The software instructions defining directory service component 125 may be read into memory 230 from another computer-readable medium, such as data storage device 250, or from another device via communication interface 280 (e.g., storage mechanism 126). The software instructions contained in memory 230 may cause processor 220 to perform processes that will be described later. Alternatively, hardwired circuitry or other logic may be used in place of, or in combination with, software instructions to implement processes consistent with the invention. Thus, embodiments described are not limited to any specific combination of hardware circuitry and software.

Directory Service Component

The operation of directory service component 125 will now be described in more detail.

A subscriber wishing to be included by directory service component 125 may initially register with directory service component 125. When registering, the subscriber may include old or stale (e.g., out-of-date) contact information. The subscriber may update or add to the subscriber's contact information as desired.
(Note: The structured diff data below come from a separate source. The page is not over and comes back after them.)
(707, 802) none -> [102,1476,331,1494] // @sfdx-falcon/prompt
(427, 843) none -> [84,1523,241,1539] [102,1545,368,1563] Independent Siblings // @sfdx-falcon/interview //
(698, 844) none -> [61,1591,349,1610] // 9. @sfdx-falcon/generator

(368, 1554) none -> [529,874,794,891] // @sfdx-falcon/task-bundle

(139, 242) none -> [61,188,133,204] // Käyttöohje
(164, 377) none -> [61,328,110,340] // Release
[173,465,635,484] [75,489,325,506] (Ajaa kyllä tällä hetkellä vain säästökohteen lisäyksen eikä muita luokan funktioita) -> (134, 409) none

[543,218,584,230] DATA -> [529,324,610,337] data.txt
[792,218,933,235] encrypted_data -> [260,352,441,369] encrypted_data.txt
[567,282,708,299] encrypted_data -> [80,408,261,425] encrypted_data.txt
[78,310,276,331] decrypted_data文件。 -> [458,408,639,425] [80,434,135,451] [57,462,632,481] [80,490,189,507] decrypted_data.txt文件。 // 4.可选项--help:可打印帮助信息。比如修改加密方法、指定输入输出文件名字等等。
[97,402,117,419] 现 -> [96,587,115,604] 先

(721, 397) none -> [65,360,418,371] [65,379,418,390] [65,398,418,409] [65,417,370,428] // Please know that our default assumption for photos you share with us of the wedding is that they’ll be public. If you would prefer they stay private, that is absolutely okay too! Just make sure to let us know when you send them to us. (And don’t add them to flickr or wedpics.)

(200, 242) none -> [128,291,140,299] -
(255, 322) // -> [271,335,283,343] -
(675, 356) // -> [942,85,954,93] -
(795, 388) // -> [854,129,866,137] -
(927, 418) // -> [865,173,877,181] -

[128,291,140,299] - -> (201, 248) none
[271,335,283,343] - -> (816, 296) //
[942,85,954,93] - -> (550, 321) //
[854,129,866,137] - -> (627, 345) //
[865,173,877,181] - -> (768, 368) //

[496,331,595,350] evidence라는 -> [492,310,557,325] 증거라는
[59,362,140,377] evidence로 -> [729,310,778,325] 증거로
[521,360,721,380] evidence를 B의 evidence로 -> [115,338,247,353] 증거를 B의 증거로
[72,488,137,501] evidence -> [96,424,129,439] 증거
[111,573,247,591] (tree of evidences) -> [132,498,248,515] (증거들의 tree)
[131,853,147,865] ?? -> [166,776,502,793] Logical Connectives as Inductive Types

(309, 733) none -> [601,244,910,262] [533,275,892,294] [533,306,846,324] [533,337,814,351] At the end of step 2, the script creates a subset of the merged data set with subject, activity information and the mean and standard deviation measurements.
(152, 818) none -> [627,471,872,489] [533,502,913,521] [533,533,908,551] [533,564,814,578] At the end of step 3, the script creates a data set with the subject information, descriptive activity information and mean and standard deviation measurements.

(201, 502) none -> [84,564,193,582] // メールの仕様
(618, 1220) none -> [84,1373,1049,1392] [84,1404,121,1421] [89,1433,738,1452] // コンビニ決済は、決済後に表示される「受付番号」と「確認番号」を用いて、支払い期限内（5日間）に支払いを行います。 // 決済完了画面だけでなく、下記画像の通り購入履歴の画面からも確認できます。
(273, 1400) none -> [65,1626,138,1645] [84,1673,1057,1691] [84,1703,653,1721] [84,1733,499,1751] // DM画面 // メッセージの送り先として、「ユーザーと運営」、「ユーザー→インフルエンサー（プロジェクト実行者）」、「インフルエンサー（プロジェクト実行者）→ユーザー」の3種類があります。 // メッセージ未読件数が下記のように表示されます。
Directory server component 125 may generally encourage subscribers to include stale contact information in the directory to make it possible for old acquaintances to contact one another.

FIG. 3 is a diagram illustrating an exemplary interface 300 that directory service component 125 may provide to a newly registering subscriber or to a subscriber updating or adding to their information. In this example, assume that directory service component 125 is a web service and that interface 300 is a web page provided to the registering subscriber via, for example, a web browser window at one of clients 110.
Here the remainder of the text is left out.